→ **Change listing data**:
• • • • • • •
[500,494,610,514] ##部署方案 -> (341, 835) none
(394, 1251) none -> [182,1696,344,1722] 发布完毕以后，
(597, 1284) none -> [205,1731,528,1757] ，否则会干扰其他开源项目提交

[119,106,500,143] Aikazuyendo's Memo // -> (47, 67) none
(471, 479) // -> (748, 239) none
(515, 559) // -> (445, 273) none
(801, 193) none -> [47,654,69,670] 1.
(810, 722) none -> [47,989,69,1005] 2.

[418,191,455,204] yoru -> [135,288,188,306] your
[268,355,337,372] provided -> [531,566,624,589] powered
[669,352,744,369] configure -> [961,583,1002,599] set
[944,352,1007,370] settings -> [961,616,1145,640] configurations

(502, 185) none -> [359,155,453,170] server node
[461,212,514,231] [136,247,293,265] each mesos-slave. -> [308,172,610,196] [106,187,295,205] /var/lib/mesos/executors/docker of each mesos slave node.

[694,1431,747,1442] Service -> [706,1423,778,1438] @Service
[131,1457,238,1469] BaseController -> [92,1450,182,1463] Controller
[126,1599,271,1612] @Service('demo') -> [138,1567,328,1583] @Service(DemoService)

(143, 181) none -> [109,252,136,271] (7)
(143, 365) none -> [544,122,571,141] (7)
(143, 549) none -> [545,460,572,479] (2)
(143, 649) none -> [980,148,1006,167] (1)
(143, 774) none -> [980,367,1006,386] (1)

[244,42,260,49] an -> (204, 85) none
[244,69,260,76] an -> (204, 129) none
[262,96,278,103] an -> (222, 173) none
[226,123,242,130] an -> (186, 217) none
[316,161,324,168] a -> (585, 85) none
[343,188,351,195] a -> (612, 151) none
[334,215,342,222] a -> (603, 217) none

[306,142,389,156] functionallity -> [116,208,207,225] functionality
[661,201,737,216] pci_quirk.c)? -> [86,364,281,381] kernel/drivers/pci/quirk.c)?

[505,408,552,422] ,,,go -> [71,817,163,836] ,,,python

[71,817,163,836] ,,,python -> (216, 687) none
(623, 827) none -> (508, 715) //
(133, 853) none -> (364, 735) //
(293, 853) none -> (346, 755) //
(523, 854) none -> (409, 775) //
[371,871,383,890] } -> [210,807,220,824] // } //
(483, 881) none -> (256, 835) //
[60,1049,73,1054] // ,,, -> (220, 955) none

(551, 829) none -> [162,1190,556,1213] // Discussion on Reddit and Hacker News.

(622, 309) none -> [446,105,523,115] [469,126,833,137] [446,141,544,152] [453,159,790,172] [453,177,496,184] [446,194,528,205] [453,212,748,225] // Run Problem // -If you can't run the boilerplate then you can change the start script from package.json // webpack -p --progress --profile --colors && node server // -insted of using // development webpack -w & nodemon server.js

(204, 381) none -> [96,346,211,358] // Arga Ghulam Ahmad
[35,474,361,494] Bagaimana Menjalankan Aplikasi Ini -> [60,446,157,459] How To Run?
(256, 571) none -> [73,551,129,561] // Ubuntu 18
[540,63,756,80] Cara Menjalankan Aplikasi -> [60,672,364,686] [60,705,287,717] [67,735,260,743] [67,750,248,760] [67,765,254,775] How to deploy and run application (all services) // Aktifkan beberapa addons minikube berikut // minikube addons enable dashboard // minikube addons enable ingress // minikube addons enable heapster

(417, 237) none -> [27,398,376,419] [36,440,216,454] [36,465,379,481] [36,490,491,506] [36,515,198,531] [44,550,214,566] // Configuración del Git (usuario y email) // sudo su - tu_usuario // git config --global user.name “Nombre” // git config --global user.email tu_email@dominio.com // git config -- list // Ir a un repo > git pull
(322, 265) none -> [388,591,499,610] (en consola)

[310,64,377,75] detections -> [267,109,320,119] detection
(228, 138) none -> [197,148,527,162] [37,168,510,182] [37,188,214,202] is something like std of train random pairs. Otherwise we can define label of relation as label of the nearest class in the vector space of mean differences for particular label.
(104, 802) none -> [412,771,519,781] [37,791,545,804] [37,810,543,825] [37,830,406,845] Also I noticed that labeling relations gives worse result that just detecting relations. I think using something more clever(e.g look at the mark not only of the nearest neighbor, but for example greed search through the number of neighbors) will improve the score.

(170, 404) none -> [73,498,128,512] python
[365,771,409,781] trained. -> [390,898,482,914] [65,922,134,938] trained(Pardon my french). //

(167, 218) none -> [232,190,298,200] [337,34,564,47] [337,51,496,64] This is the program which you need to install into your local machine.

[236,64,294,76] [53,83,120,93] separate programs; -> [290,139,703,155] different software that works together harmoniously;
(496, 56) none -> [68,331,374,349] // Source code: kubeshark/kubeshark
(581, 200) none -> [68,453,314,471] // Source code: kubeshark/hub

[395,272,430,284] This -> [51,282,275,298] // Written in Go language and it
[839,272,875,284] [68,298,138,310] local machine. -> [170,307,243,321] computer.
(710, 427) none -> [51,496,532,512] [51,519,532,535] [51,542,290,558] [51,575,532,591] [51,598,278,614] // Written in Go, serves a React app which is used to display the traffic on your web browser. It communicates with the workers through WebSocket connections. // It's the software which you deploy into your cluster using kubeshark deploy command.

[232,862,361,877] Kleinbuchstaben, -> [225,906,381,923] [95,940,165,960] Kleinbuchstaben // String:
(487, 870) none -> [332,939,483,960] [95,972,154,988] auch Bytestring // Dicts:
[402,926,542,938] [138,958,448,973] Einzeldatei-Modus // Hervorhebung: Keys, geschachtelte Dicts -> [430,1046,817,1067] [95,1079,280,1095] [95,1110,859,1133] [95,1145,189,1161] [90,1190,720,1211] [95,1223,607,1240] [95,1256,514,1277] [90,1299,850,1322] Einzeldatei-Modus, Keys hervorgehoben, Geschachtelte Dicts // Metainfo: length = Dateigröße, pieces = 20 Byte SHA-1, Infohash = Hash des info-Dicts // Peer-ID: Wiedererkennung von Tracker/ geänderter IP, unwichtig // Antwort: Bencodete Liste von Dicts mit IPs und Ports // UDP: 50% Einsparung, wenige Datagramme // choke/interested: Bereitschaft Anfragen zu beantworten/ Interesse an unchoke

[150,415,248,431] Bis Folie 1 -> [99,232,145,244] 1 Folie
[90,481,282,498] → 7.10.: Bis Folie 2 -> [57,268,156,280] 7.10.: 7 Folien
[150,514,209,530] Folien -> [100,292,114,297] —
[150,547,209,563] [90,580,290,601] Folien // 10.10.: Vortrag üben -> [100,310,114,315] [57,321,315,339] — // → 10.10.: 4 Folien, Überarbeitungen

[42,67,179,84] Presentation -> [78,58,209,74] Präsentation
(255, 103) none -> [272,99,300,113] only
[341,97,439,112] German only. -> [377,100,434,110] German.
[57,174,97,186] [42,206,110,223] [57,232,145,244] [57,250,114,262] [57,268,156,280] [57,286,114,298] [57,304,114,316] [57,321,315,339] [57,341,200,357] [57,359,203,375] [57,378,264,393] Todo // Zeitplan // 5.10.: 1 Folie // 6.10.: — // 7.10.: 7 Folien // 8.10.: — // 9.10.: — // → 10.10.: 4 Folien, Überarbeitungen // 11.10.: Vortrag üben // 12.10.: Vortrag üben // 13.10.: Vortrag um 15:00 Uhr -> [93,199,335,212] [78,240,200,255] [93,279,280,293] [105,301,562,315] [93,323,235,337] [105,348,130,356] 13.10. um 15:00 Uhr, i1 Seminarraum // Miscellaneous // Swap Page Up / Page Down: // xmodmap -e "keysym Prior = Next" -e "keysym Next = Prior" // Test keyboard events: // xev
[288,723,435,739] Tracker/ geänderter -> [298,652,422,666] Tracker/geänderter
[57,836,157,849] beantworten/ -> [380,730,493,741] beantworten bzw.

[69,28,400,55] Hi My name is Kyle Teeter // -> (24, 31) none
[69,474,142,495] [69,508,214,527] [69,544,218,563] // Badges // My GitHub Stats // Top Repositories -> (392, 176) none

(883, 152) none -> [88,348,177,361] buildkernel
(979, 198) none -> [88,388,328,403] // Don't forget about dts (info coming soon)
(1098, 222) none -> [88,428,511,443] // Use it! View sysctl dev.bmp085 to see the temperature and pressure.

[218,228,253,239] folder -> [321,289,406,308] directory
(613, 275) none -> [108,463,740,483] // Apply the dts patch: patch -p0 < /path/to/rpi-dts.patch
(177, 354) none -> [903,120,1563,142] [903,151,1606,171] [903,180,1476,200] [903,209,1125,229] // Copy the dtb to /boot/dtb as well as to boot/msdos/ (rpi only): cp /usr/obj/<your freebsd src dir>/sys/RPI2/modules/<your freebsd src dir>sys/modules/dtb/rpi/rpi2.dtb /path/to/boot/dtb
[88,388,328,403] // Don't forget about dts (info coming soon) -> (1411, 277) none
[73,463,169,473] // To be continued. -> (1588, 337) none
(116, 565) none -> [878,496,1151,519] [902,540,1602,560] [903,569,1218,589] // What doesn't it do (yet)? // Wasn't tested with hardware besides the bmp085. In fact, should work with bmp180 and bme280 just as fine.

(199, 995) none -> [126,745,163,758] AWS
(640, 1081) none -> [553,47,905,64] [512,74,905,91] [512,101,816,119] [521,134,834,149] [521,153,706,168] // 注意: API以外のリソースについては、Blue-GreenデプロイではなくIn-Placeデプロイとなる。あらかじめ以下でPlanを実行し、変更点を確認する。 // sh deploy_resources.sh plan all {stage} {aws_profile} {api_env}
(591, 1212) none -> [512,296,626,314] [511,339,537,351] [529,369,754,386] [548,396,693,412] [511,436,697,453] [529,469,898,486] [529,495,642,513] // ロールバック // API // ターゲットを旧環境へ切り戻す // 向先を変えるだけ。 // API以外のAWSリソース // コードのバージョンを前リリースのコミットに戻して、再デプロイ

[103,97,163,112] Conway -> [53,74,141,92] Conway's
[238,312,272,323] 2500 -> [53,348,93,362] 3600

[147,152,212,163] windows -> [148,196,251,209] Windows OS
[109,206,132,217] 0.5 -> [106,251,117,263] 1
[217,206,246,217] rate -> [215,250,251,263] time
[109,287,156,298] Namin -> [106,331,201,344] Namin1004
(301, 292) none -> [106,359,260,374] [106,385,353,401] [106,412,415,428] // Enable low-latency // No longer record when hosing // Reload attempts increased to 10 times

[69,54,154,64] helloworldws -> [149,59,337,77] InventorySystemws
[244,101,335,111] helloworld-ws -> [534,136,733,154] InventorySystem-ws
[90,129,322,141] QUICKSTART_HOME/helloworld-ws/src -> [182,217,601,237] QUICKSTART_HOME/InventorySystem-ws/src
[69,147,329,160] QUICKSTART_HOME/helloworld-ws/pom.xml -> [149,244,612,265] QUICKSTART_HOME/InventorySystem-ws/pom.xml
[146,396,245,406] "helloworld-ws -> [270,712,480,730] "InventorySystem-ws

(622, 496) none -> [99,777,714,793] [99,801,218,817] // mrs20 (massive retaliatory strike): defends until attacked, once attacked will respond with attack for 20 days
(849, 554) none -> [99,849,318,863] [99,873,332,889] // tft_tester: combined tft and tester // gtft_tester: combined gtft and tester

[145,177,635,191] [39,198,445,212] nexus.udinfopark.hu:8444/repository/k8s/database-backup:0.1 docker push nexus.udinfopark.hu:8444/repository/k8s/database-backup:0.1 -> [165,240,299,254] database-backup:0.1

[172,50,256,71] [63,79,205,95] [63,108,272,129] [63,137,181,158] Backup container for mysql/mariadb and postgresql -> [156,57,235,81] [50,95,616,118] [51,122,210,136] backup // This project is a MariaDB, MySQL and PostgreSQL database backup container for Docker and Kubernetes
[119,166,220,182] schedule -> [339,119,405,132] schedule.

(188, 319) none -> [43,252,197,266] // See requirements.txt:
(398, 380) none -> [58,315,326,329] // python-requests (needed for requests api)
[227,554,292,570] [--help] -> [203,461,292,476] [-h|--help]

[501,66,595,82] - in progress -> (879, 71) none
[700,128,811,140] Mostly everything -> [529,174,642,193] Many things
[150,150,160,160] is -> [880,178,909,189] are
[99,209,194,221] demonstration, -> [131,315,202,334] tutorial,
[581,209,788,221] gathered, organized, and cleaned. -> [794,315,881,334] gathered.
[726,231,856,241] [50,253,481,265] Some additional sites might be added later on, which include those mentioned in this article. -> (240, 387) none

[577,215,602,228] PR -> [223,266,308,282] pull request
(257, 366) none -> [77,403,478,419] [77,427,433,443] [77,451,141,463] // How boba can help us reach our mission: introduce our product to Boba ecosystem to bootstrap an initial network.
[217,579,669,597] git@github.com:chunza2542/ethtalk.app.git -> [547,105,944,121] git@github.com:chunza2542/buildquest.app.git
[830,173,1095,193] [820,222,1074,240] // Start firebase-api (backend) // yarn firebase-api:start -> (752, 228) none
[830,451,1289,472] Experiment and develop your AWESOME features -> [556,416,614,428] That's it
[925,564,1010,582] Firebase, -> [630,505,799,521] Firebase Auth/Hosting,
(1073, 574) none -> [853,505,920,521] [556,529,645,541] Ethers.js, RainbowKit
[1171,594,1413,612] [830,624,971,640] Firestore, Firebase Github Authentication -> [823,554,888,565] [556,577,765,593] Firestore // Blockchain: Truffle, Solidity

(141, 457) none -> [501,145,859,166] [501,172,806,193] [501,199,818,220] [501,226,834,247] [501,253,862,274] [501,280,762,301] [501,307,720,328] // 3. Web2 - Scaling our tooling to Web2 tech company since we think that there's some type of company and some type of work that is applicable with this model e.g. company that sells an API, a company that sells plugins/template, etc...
• • • • • • •
→ **Brief**:
Each line above that has the word "something" should be copied.

→ **Response to the exercise**:
(228, 138) none -> [197,148,527,162] [37,168,510,182] [37,188,214,202] is something like std of train random pairs. Otherwise we can define label of relation as label of the nearest class in the vector space of mean differences for particular label.
(104, 802) none -> [412,771,519,781] [37,791,545,804] [37,810,543,825] [37,830,406,845] Also I noticed that labeling relations gives worse result that just detecting relations. I think using something more clever(e.g look at the mark not only of the nearest neighbor, but for example greed search through the number of neighbors) will improve the score.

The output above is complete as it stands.